:: Records for processing ::
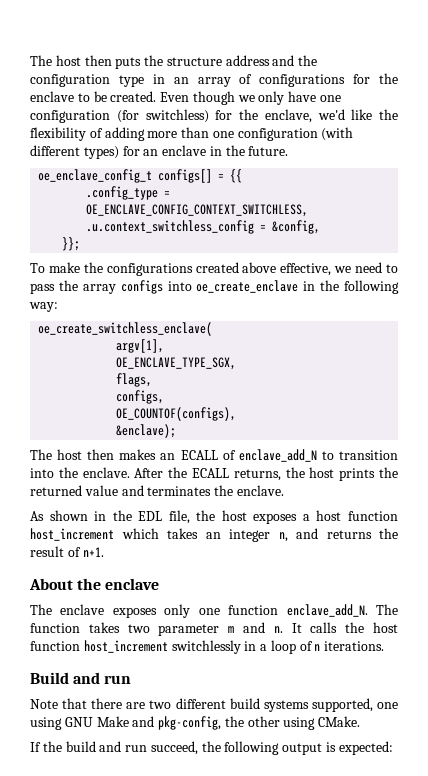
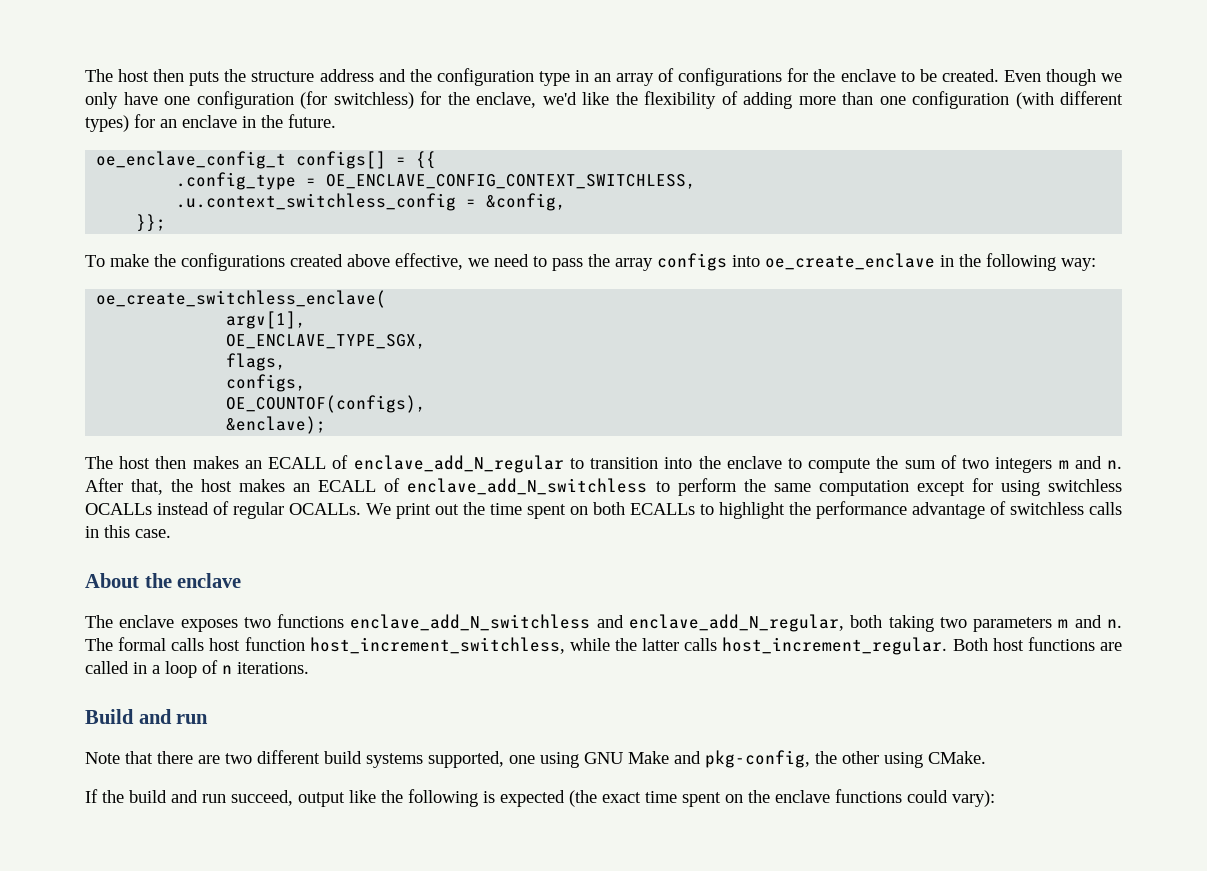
[238,449,317,462] enclave_add_N -> [353,455,564,473] enclave_add_N_regular
[82,467,399,481] [30,485,284,496] [30,510,398,524] [30,528,398,542] [30,546,104,557] enclave. After the ECALL returns, the host prints the returned value and terminates the enclave. // As shown in the EDL file, the host exposes a host function host_increment which takes an integer n, and returns the result of n+1. -> [726,455,1123,473] [85,478,1122,496] [85,501,1122,519] [85,525,171,538] enclave to compute the sum of two integers m and n. After that, the host makes an ECALL of enclave_add_N_switchless to perform the same computation except for using switchless OCALLs instead of regular OCALLs. We print out the time spent on both ECALLs to highlight the performance advantage of switchless calls in this case.
[164,604,398,618] [30,622,399,636] [30,640,241,654] only one function enclave_add_N. The function takes two parameter m and n. It calls the host function host_increment switchlessly -> [243,614,1123,632] [85,637,1122,655] [85,661,129,674] two functions enclave_add_N_switchless and enclave_add_N_regular, both taking two parameters m and n. The formal calls host function host_increment_switchless, while the latter calls host_increment_regular. Both host functions are called
[201,741,393,755] the following output is expected: -> [298,789,995,807] output like the following is expected (the exact time spent on the enclave functions could vary):

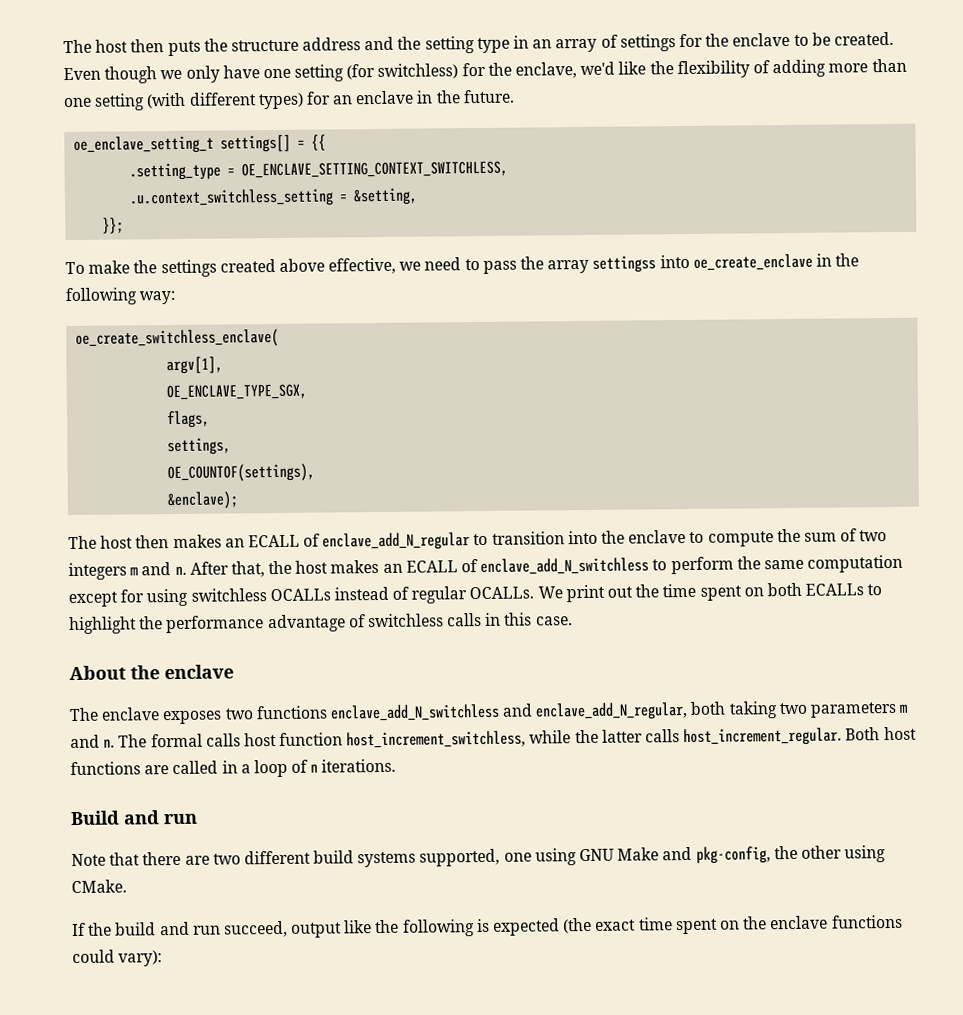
[436,68,534,86] configuration -> [424,36,475,54] setting
[678,68,783,86] configurations -> [619,34,676,52] settings
[196,91,294,109] configuration -> [294,64,345,82] setting
[912,91,1009,109] configuration -> [94,93,146,111] setting
[96,151,387,169] oe_enclave_config_t configs[] -> [73,134,292,154] oe_enclave_setting_t settings[]
[176,172,697,190] [176,193,567,211] .config_type = OE_ENCLAVE_CONFIG_CONTEXT_SWITCHLESS, // .u.context_switchless_config = &config, -> [129,160,509,181] [129,187,419,208] .setting_type = OE_ENCLAVE_SETTING_CONTEXT_SWITCHLESS, // .u.context_switchless_setting = &setting,
[181,253,285,271] configurations -> [160,259,217,278] settings
[657,253,727,271] configs -> [592,255,657,273] settingss
[226,374,307,392] [226,395,427,413] configs, // OE_COUNTOF(configs), -> [167,437,232,456] [167,463,316,483] settings, // OE_COUNTOF(settings),

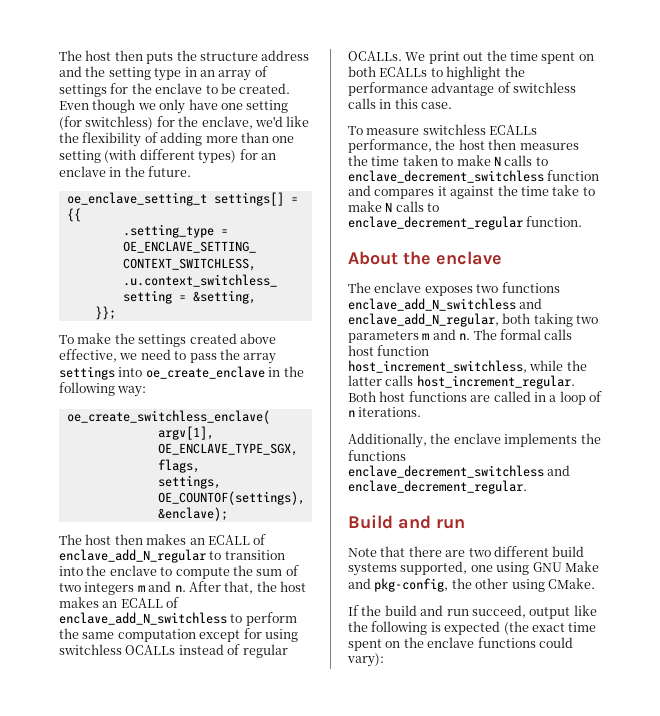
[592,255,657,273] settingss -> [59,366,115,380] settings
(573, 621) none -> [348,124,538,135] [348,139,579,153] [348,155,548,166] [348,170,600,183] [348,185,595,199] [348,201,440,212] [348,216,583,230] // To measure switchless ECALLs performance, the host then measures the time taken to make N calls to enclave_decrement_switchless function and compares it against the time take to make N calls to enclave_decrement_regular function.
(397, 765) none -> [348,433,601,448] [348,450,406,461] [348,465,571,478] [348,480,527,494] // Additionally, the enclave implements the functions enclave_decrement_switchless and enclave_decrement_regular.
:::
- Assignment: Filter the entries above down to the lines containing the word "configurations".

- Output for this exercise:
[678,68,783,86] configurations -> [619,34,676,52] settings
[181,253,285,271] configurations -> [160,259,217,278] settings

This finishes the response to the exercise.